(WORKING DATA begins)

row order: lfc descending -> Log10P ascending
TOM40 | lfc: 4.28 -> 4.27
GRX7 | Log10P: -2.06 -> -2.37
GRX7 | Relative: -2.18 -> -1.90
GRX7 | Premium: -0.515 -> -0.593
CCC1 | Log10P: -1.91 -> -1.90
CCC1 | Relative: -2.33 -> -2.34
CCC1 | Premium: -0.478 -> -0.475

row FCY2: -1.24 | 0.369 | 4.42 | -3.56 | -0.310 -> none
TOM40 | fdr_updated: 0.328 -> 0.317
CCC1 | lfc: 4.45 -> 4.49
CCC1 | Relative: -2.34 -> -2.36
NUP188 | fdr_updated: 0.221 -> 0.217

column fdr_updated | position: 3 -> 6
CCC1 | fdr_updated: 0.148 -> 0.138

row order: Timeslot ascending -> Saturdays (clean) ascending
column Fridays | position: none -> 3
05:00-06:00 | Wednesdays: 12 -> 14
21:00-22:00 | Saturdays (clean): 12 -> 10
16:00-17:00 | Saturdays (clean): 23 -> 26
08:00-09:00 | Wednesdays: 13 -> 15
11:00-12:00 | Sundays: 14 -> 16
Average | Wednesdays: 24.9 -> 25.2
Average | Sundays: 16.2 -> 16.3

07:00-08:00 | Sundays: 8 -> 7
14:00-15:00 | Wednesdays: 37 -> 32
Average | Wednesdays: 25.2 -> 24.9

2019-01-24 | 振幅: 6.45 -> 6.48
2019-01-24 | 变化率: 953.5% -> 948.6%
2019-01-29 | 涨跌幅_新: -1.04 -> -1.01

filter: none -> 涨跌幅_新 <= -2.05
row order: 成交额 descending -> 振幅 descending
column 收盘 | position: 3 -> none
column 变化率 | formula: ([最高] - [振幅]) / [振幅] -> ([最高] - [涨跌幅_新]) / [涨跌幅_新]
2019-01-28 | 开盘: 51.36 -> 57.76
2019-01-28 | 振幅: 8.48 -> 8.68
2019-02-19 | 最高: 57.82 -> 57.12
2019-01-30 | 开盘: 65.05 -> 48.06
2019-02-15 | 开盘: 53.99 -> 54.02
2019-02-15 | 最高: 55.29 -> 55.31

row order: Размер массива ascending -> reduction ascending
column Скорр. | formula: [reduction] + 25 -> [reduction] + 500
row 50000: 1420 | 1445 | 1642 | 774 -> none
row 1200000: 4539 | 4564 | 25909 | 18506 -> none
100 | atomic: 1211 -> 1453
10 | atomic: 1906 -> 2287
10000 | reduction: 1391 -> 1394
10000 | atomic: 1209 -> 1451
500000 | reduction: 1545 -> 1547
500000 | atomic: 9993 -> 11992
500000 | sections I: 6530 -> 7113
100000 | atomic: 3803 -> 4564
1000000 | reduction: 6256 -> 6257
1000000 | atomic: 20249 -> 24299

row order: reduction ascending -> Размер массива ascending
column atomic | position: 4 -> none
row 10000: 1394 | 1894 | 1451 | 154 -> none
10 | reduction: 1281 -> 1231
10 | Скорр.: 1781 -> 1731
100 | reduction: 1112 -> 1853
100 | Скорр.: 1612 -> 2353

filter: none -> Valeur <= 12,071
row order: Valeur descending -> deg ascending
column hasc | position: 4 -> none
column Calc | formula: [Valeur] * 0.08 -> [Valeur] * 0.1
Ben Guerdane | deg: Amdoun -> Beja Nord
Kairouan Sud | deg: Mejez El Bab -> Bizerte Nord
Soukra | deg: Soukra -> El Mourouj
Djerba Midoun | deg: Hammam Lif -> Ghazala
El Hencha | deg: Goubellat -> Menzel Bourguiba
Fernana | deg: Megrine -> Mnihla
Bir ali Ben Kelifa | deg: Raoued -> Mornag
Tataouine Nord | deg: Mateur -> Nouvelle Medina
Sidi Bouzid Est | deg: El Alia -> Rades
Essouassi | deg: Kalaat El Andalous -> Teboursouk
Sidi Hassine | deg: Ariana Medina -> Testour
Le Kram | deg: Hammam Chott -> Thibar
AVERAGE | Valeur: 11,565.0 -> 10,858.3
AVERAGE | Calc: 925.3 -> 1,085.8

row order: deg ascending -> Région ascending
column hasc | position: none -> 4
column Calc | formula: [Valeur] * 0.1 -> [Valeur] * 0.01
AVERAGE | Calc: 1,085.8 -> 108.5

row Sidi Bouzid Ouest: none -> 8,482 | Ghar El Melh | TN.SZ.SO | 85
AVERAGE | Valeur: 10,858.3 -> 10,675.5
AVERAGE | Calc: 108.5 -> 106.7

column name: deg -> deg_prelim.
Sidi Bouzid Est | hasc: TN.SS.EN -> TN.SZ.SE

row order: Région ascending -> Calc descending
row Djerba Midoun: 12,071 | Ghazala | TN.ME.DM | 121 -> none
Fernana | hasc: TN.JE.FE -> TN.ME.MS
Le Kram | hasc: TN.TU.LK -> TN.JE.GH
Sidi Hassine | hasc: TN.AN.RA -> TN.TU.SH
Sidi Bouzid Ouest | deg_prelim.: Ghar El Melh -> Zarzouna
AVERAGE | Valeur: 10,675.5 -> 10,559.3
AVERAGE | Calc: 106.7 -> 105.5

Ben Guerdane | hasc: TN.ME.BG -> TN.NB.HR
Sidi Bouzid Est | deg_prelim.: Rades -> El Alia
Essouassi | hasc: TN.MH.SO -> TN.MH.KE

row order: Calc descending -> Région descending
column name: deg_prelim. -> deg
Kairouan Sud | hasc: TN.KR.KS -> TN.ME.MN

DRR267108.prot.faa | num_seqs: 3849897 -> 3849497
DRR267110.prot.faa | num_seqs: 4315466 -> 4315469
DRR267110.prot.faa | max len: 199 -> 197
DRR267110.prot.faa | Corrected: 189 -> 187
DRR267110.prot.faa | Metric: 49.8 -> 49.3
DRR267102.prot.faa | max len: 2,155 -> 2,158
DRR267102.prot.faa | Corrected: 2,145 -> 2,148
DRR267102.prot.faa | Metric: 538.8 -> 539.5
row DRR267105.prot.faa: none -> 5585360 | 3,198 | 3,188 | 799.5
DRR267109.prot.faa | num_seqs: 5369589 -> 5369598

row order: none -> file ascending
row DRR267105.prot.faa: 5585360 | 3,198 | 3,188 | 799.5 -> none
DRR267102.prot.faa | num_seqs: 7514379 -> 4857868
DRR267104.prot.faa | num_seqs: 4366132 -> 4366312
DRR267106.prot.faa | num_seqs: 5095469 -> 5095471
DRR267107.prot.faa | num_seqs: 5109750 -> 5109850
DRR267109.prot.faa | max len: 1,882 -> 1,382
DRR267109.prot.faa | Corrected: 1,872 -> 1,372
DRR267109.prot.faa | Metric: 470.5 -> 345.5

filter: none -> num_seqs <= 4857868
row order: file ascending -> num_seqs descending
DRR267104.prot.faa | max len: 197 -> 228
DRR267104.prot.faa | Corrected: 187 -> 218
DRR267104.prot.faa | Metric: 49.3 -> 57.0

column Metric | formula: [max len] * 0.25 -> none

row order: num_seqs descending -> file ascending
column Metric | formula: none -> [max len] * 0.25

(WORKING DATA ends)

→ **INSTRUCTIONS FOR THE TASK**:
Would you return each line of the material above, unchanged, from the first one through the line where "column atomic | position: 4 -> none" appears?

→ **REPLY**:
row order: lfc descending -> Log10P ascending
TOM40 | lfc: 4.28 -> 4.27
GRX7 | Log10P: -2.06 -> -2.37
GRX7 | Relative: -2.18 -> -1.90
GRX7 | Premium: -0.515 -> -0.593
CCC1 | Log10P: -1.91 -> -1.90
CCC1 | Relative: -2.33 -> -2.34
CCC1 | Premium: -0.478 -> -0.475

row FCY2: -1.24 | 0.369 | 4.42 | -3.56 | -0.310 -> none
TOM40 | fdr_updated: 0.328 -> 0.317
CCC1 | lfc: 4.45 -> 4.49
CCC1 | Relative: -2.34 -> -2.36
NUP188 | fdr_updated: 0.221 -> 0.217

column fdr_updated | position: 3 -> 6
CCC1 | fdr_updated: 0.148 -> 0.138

row order: Timeslot ascending -> Saturdays (clean) ascending
column Fridays | position: none -> 3
05:00-06:00 | Wednesdays: 12 -> 14
21:00-22:00 | Saturdays (clean): 12 -> 10
16:00-17:00 | Saturdays (clean): 23 -> 26
08:00-09:00 | Wednesdays: 13 -> 15
11:00-12:00 | Sundays: 14 -> 16
Average | Wednesdays: 24.9 -> 25.2
Average | Sundays: 16.2 -> 16.3

07:00-08:00 | Sundays: 8 -> 7
14:00-15:00 | Wednesdays: 37 -> 32
Average | Wednesdays: 25.2 -> 24.9

2019-01-24 | 振幅: 6.45 -> 6.48
2019-01-24 | 变化率: 953.5% -> 948.6%
2019-01-29 | 涨跌幅_新: -1.04 -> -1.01

filter: none -> 涨跌幅_新 <= -2.05
row order: 成交额 descending -> 振幅 descending
column 收盘 | position: 3 -> none
column 变化率 | formula: ([最高] - [振幅]) / [振幅] -> ([最高] - [涨跌幅_新]) / [涨跌幅_新]
2019-01-28 | 开盘: 51.36 -> 57.76
2019-01-28 | 振幅: 8.48 -> 8.68
2019-02-19 | 最高: 57.82 -> 57.12
2019-01-30 | 开盘: 65.05 -> 48.06
2019-02-15 | 开盘: 53.99 -> 54.02
2019-02-15 | 最高: 55.29 -> 55.31

row order: Размер массива ascending -> reduction ascending
column Скорр. | formula: [reduction] + 25 -> [reduction] + 500
row 50000: 1420 | 1445 | 1642 | 774 -> none
row 1200000: 4539 | 4564 | 25909 | 18506 -> none
100 | atomic: 1211 -> 1453
10 | atomic: 1906 -> 2287
10000 | reduction: 1391 -> 1394
10000 | atomic: 1209 -> 1451
500000 | reduction: 1545 -> 1547
500000 | atomic: 9993 -> 11992
500000 | sections I: 6530 -> 7113
100000 | atomic: 3803 -> 4564
1000000 | reduction: 6256 -> 6257
1000000 | atomic: 20249 -> 24299

row order: reduction ascending -> Размер массива ascending
column atomic | position: 4 -> none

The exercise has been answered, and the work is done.